▶ [EXERCISE]: For this exercise, copy exactly only the lines from the one containing "[595,62,750,74] UsersPaymentdetailsByUserId ->" to the final line of the material below, without the pictures.

____ DATA RECORDS

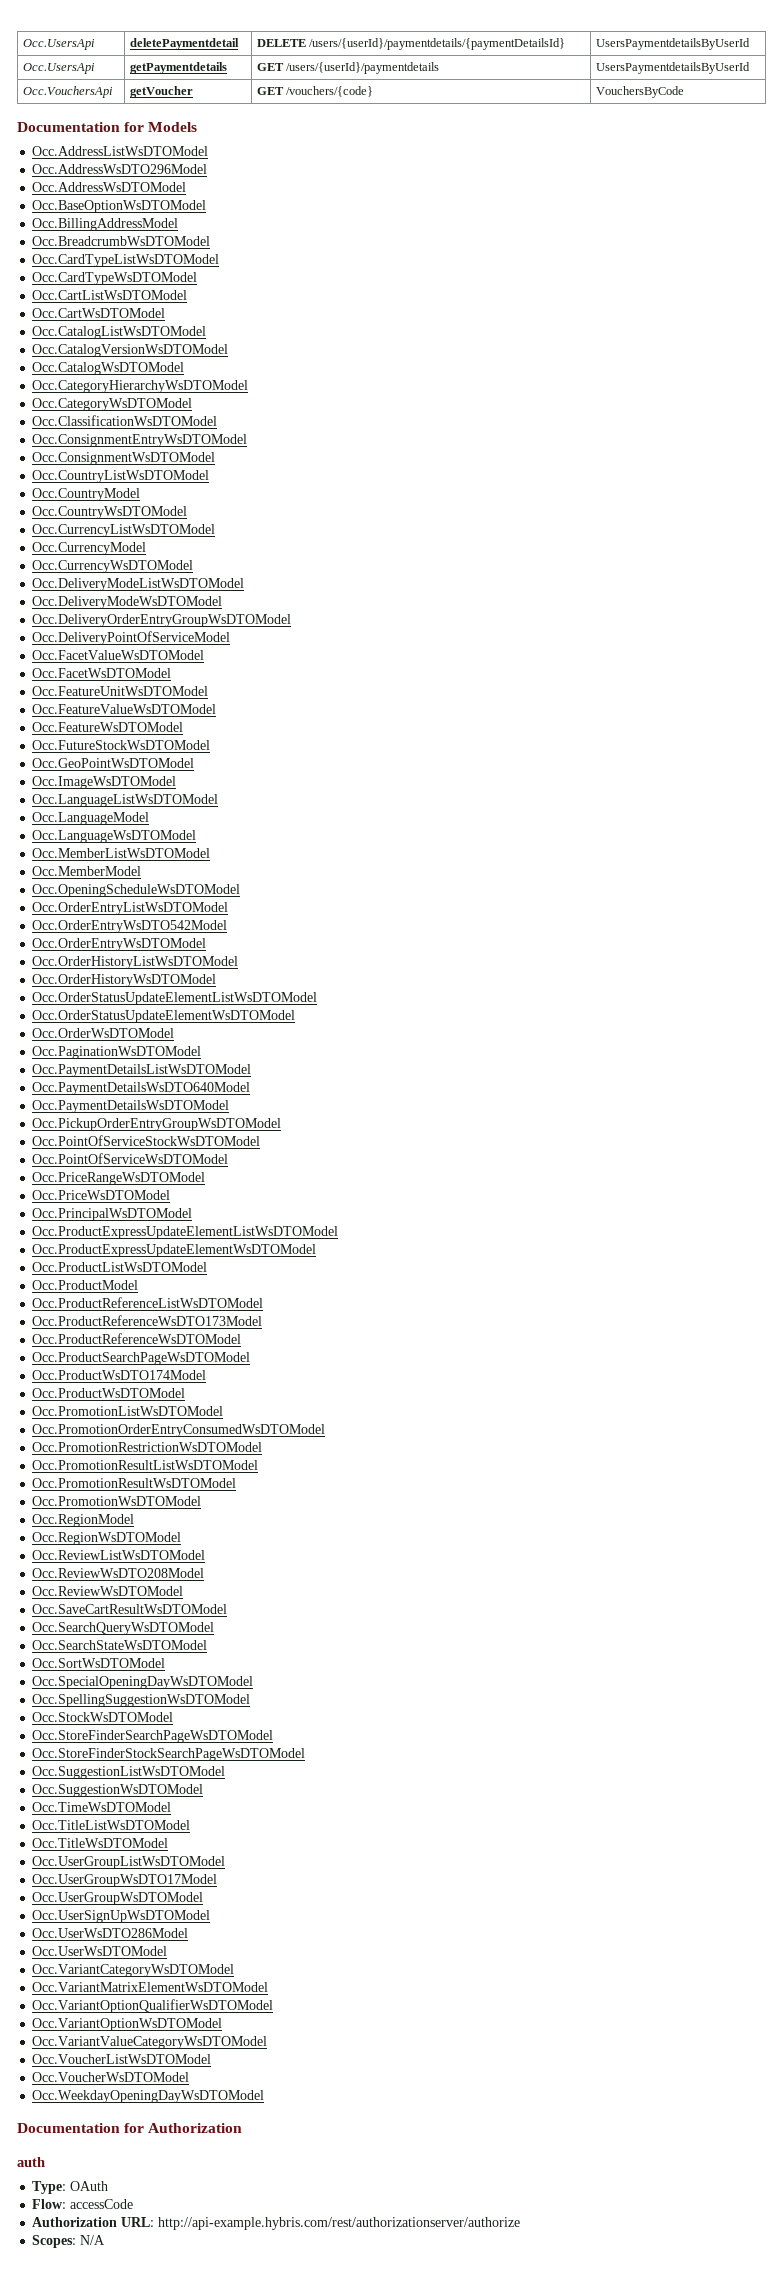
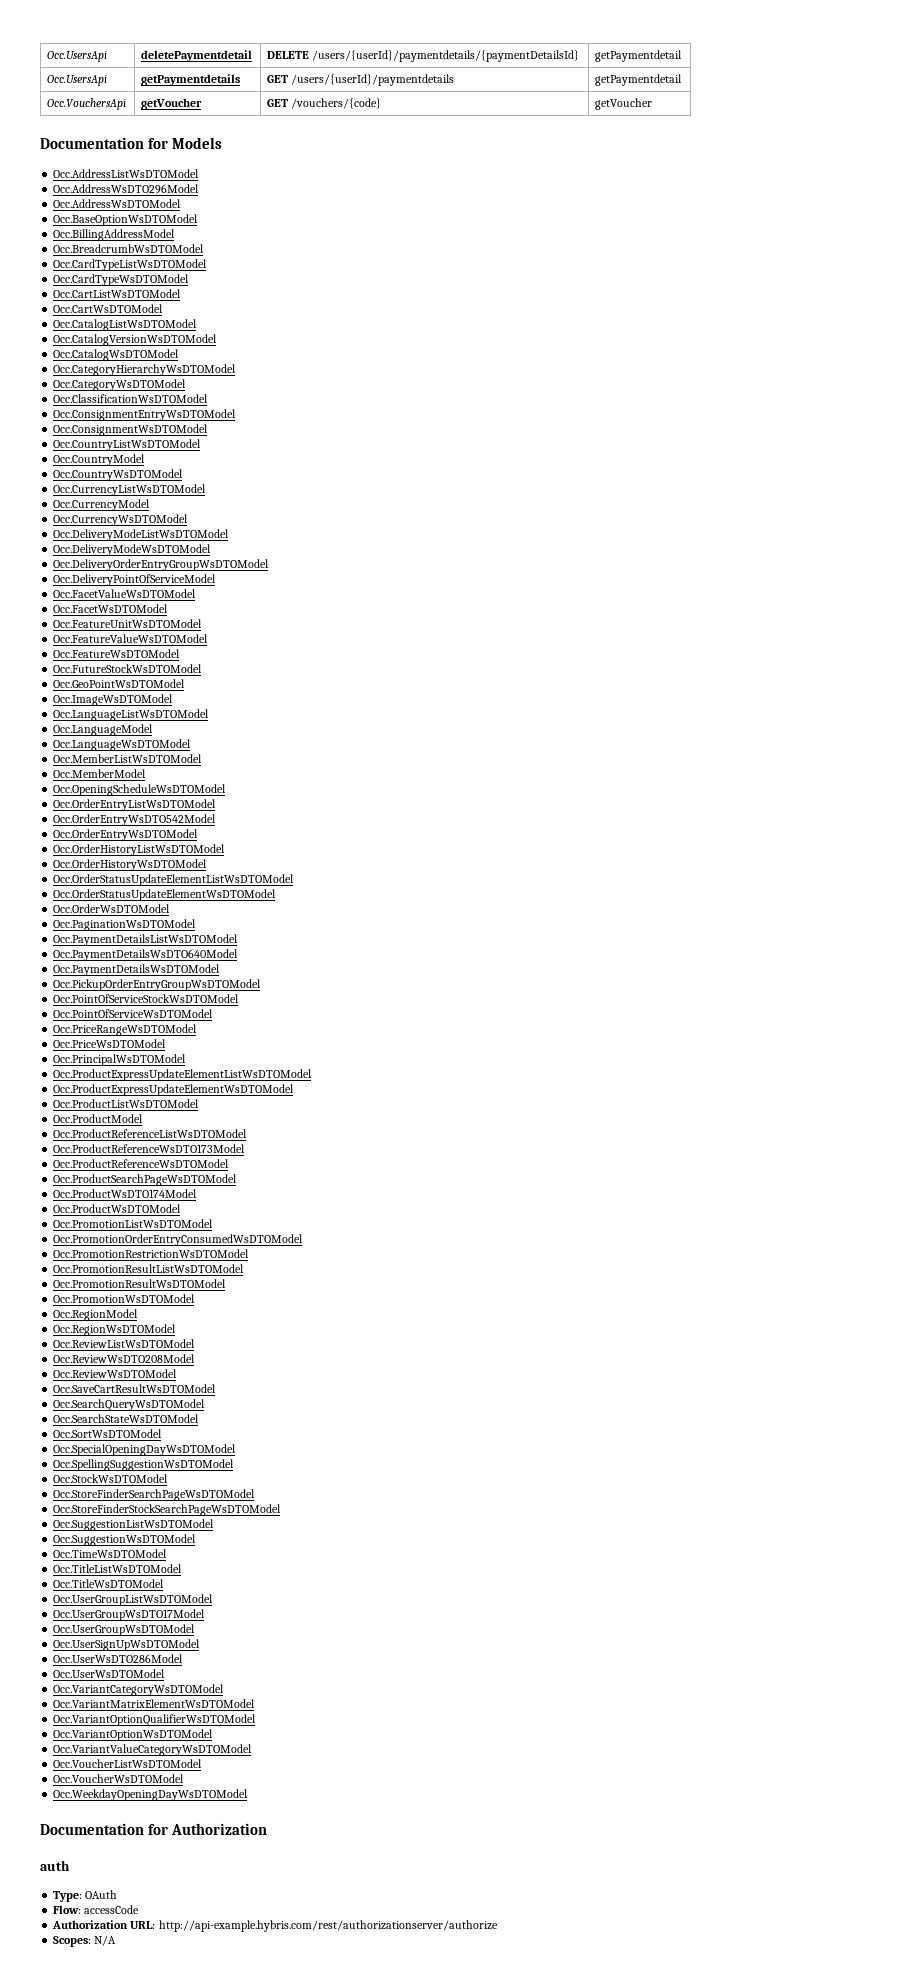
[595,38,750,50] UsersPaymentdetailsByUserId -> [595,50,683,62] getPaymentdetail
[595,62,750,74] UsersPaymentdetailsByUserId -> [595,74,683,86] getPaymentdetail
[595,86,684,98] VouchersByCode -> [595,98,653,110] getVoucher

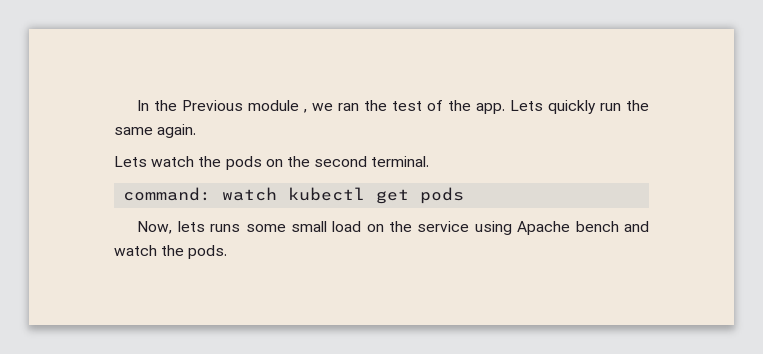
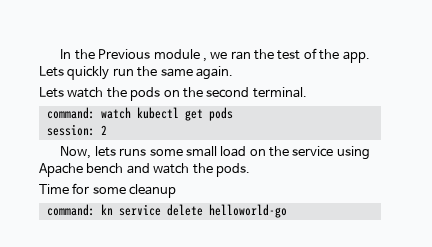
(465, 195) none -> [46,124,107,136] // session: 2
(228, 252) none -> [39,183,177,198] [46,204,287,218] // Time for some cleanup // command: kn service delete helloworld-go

________

▶ [ANSWER TO THIS TASK]:
[595,62,750,74] UsersPaymentdetailsByUserId -> [595,74,683,86] getPaymentdetail
[595,86,684,98] VouchersByCode -> [595,98,653,110] getVoucher

(465, 195) none -> [46,124,107,136] // session: 2
(228, 252) none -> [39,183,177,198] [46,204,287,218] // Time for some cleanup // command: kn service delete helloworld-go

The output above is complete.